You have data and I have distributions

A talk on Turing.jl and Bijectors.jl

Overview

  1. Bayesian inference
    • Why you want to do Bayesian inference
    • What it means to do Bayesian inference
  2. Turing.jl on a simple example
    • Bayesian inference
    • Approximate Bayesian inference (variational inference)
  3. Bijectors.jl:
    • What it's about
    • Why it's neat
    • Normalising flow
  4. Combining everything

Bayesian inference and such

  • Have some dataset \(\left\{ x_i \right\}_{i = 1}^n\)
  • Believe data \(\left\{ x_i \right\}_{i = 1}^n\) was generated by some process and we're interested in inferring parameters \(\theta\) of this process
    • E.g. in linear regression you have data \(\left\{ (x_i, y_i) \right\}_{i = 1}^n\) and want to infer coefficients \(\theta := \beta\)

Frequentist

A single point as the estimate of \(\theta\) is good enough.

Bayesian

But we have finite data! And this dataset just happen to give you the one and only \(\theta\)?!

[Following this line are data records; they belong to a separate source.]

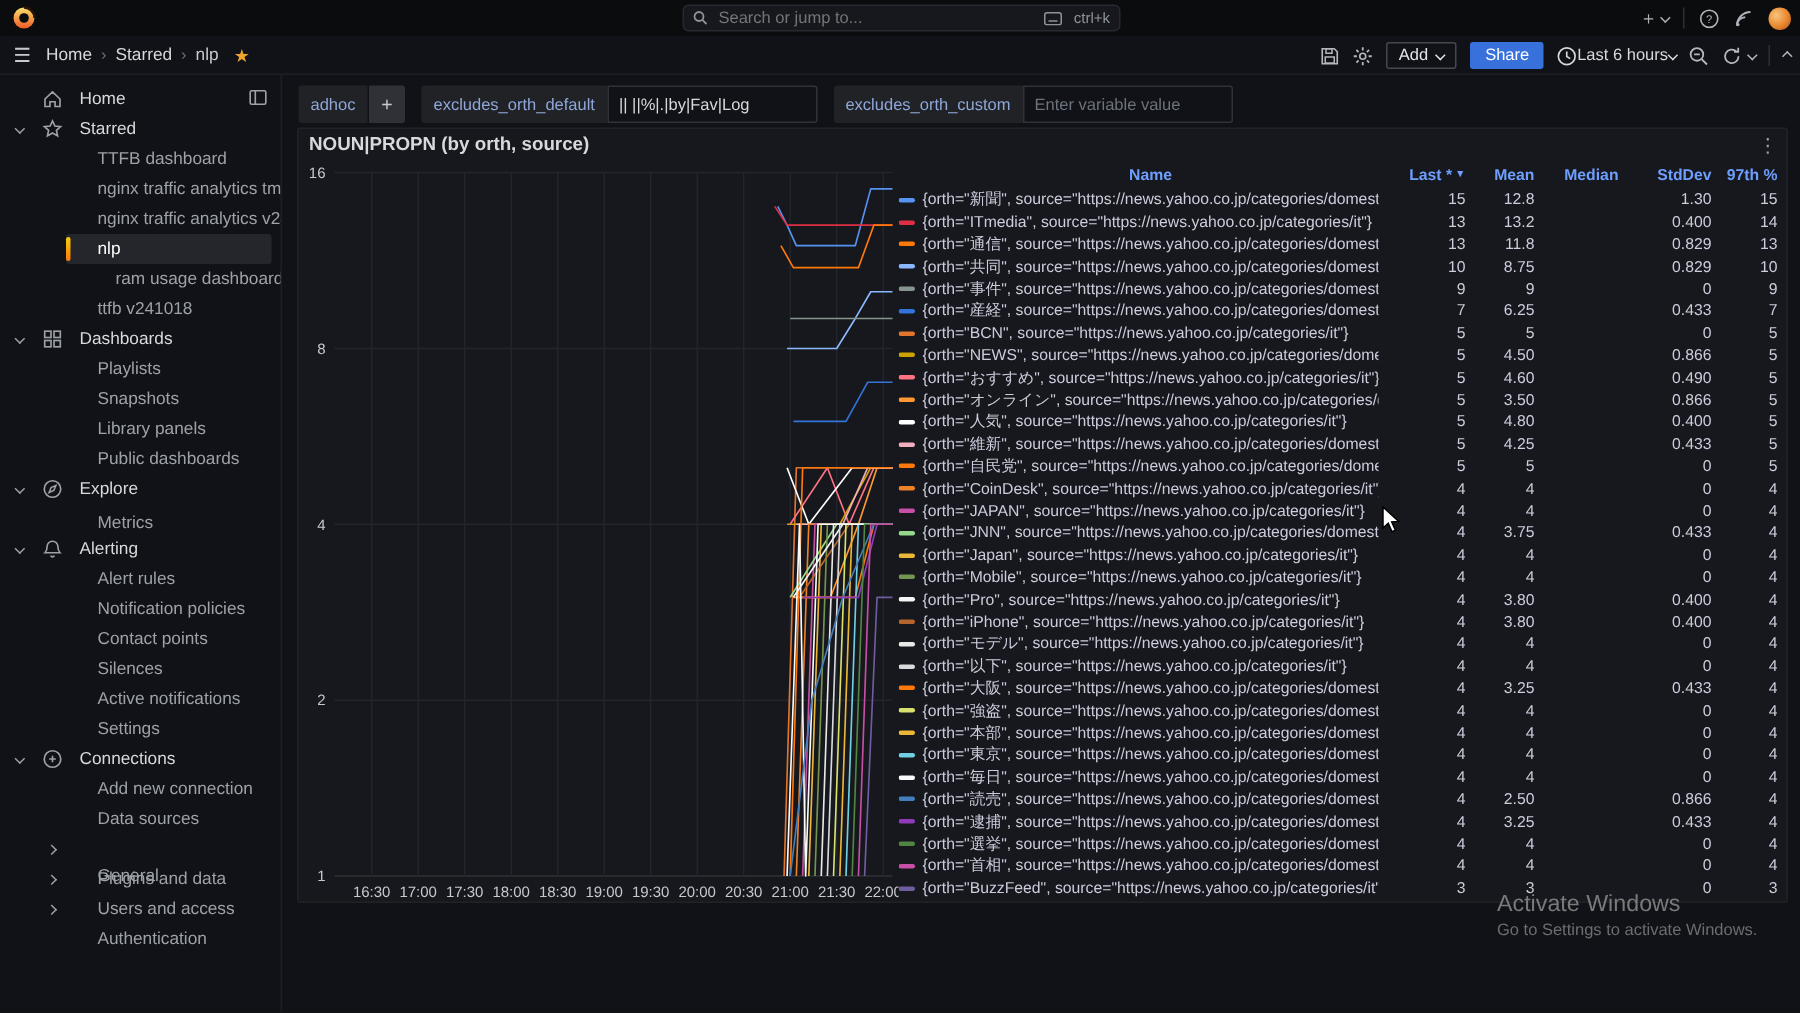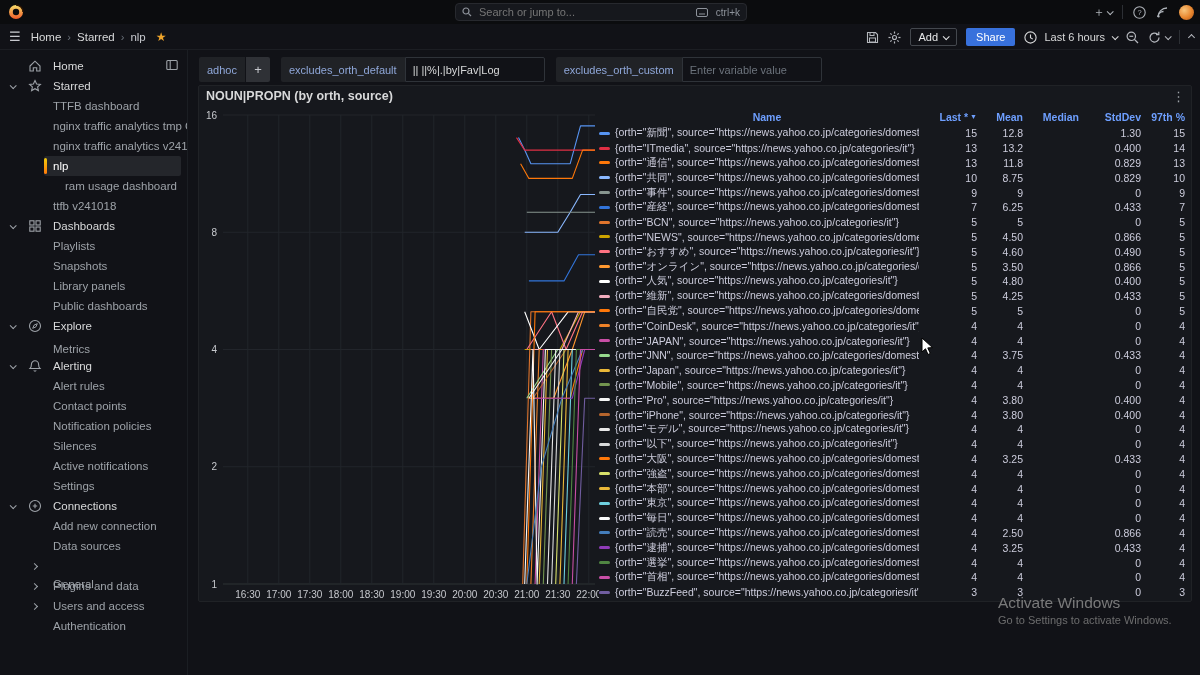--- a/index.html
+++ b/index.html
@@ -42,32 +42,32 @@
   .hamburger { margin:0 10px 0 9px; color:#c7c9ce; font-size:13px; cursor:pointer; }
   .crumbs { display:flex; align-items:center; gap:6px; font-size:11.5px; }
   .crumb { color:#d8d9da; cursor:pointer; }
   .crumb.current { color:#c7c9ce; }
   .crumb-sep { color:#6c737c; font-size:11px; }
   .fav-star { color:#efa52b; font-size:12px; margin-left:4px; cursor:pointer; }
   .toolbar { position:absolute; right:6px; top:0; height:26px; display:flex; align-items:center; gap:9px; color:#b4b7bd; }
   .tool-btn { display:flex; align-items:center; gap:4px; cursor:pointer; }
   .btn-add { border:1px solid #44484e; border-radius:2px; padding:2px 8px; font-size:11px; color:#e6e7e8; display:flex; gap:5px; align-items:center; background:#111217; cursor:pointer;}
   .btn-share { background:#3871dc; border-radius:2px; padding:3px 10px; font-size:11px; color:#fff; cursor:pointer; }
-  .timepick { display:flex; align-items:center; gap:7px; font-size:11px; color:#d8d9da; cursor:pointer; }
+  .timepick { display:flex; align-items:center; gap:0; font-size:11px; color:#d8d9da; cursor:pointer; }
   
   .sidebar {
     position:absolute; left:0; top:50px; width:188px; bottom:0;
     background:#111217; border-right:1px solid #1b1e23; padding-top:6px; overflow:hidden;
   }
   .side-row { height:20px; display:flex; align-items:center; position:relative; cursor:pointer; color:#d8d9da; font-size:11.5px; }
   .side-row .sec-chev { position:absolute; left:10px; color:#9da2a8; }
   .side-row .sec-icon { position:absolute; left:28px; width:14px; height:14px; color:#9da2a8; display:flex; align-items:center; justify-content:center;}
   .side-row .lbl { position:absolute; left:53px; white-space:nowrap; }
   .side-row.child { color:#9da2a8; }
-  .side-row.child .lbl { left:53px; }
+  .side-row.child .lbl { left:65px; }
   .side-row.active-item { color:#ffffff; }
   .side-row.active-item .hl { position:absolute; left:44px; right:6px; top:0; bottom:0; background:#24262b; border-radius:2px; }
   .side-row.active-item .hl:before { content:""; position:absolute; left:0; top:2px; bottom:2px; width:3px; border-radius:2px; background:linear-gradient(#f2cc0c,#ff780a); }
   .side-row .sub-chev { position:absolute; left:32px; color:#9da2a8; }
   .side-row .dock { position:absolute; right:8px; color:#9da2a8; }
   
   .main { position:absolute; left:189px; top:50px; right:0; bottom:0; background:#111217; }
   
   .var-row { position:absolute; left:10px; top:7px; height:25px; display:flex; align-items:stretch; }
   .var-label { background:#202226; color:#8fa7d9; font-size:11px; display:flex; align-items:center; padding:0 8px; border-radius:2px 0 0 2px; }
@@ -304,24 +304,24 @@
           <path d="M7 1.8 a3.6 3.6 0 0 1 3.6 3.6 c0 2.6 .9 3.6 1.4 4.1 H2 c.5-.5 1.4-1.5 1.4-4.1 A3.6 3.6 0 0 1 7 1.8 Z" stroke="currentColor" fill="none" stroke-width="1.1"></path>
           <path d="M5.8 11.4 a1.3 1.3 0 0 0 2.4 0" stroke="currentColor" fill="none" stroke-width="1.1"></path>
         </svg>
       </span>
       <span class="lbl">Alerting</span>
     </div>
     <div class="side-row child">
       <span class="lbl" style="position:absolute;">Alert rules</span>
     </div>
     <div class="side-row child">
+      <span class="lbl" style="position:absolute;">Notification policies</span>
+    </div>
+    <div class="side-row child">
       <span class="lbl" style="position:absolute;">Contact points</span>
-    </div>
-    <div class="side-row child">
-      <span class="lbl" style="position:absolute;">Notification policies</span>
     </div>
     <div class="side-row child">
       <span class="lbl" style="position:absolute;">Silences</span>
     </div>
     <div class="side-row child">
       <span class="lbl" style="position:absolute;">Active notifications</span>
     </div>
     <div class="side-row child">
       <span class="lbl" style="position:absolute;">Settings</span>
     </div>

No, no, no, we need a distribution over the \(\theta\) given the data (a posterior):

\begin{equation*} p\big(\theta \mid \left\{ x_i \right\}_{i = 1}^n\big) \end{equation*}

Bayes' rule

Bayes' rule gives us

\begin{equation*} p\big(\theta \mid \left\{ x_i \right\}_{i = 1}^n\big) = \frac{p\big(\left\{ x_i \right\}_{i = 1}^n \mid \theta\big) p(\theta)}{p\big(\left\{ x_i \right\}_{i = 1}^n\big)} \end{equation*}

or, since the denominator is constant,

\begin{equation*} \begin{split} p\big(\theta \mid \left\{ x_i \right\}_{i = 1}^n \big) &\propto p \big( \left\{ x_i \right\}_{i = 1}^n \mid \theta \big) p(\theta) \\ &= p \big( \theta, \left\{ x_i \right\}_{i = 1}^n \big) \end{split} \end{equation*}

For the family of inference methods known as Markov Chain Monte-Carlo (MCMC), this proportional factor is all we need.

Setup

using Pkg; Pkg.activate(".")
using Plots, StatsPlots
using Bijectors
using Turing

Disclaimer: All functionality in this talk is not yet available on the master branch of Bijectors.jl, but should be soon™.

versioninfo()
Julia Version 1.1.1
Commit 55e36cc308 (2019-05-16 04:10 UTC)
Platform Info:
  OS: Linux (x86_64-pc-linux-gnu)
  CPU: Intel(R) Core(TM) i5-7200U CPU @ 2.50GHz
  WORD_SIZE: 64
  LIBM: libopenlibm
  LLVM: libLLVM-6.0.1 (ORCJIT, skylake)

Turing.jl

Turing.jl is a (universal) probabilistic programming language (PPL) in Julia.

What does that even mean?

  1. Specify generative model in Julia with neat syntax
  2. Bayesian inference to estimate posterior \(p\big(\theta \mid \left\{ x_i \right\}_{i = 1}^n \big)\) using a vast library of MCMC samplers
  3. ???
  4. Profit (in expectation)!!!

Example: Gaussian-InverseGamma conjugate model

In mathematical notation:

\begin{equation*} \begin{split} s & \sim \mathrm{InverseGamma}(2, 3) \\ m & \sim \mathcal{N}(0, \sqrt{s}) \\ x_i & \sim \mathcal{N}(m, \sqrt{s}), \quad i = 1, \dots, n \end{split} \end{equation*}

In Turing.jl:

@model model(x) = begin
    s ~ InverseGamma(2, 3)
    m ~ Normal(0.0, √s)
    for i = 1:length(x)
        x[i] ~ Normal(m, √s)
    end
end

Generate some fake data and instantiate the model

xs = randn(1_000)
m = model(xs)

Now sample to obtain posterior \(p\big(m, s \mid \left\{ x_i \right\}_{i = 1}^n \big)\)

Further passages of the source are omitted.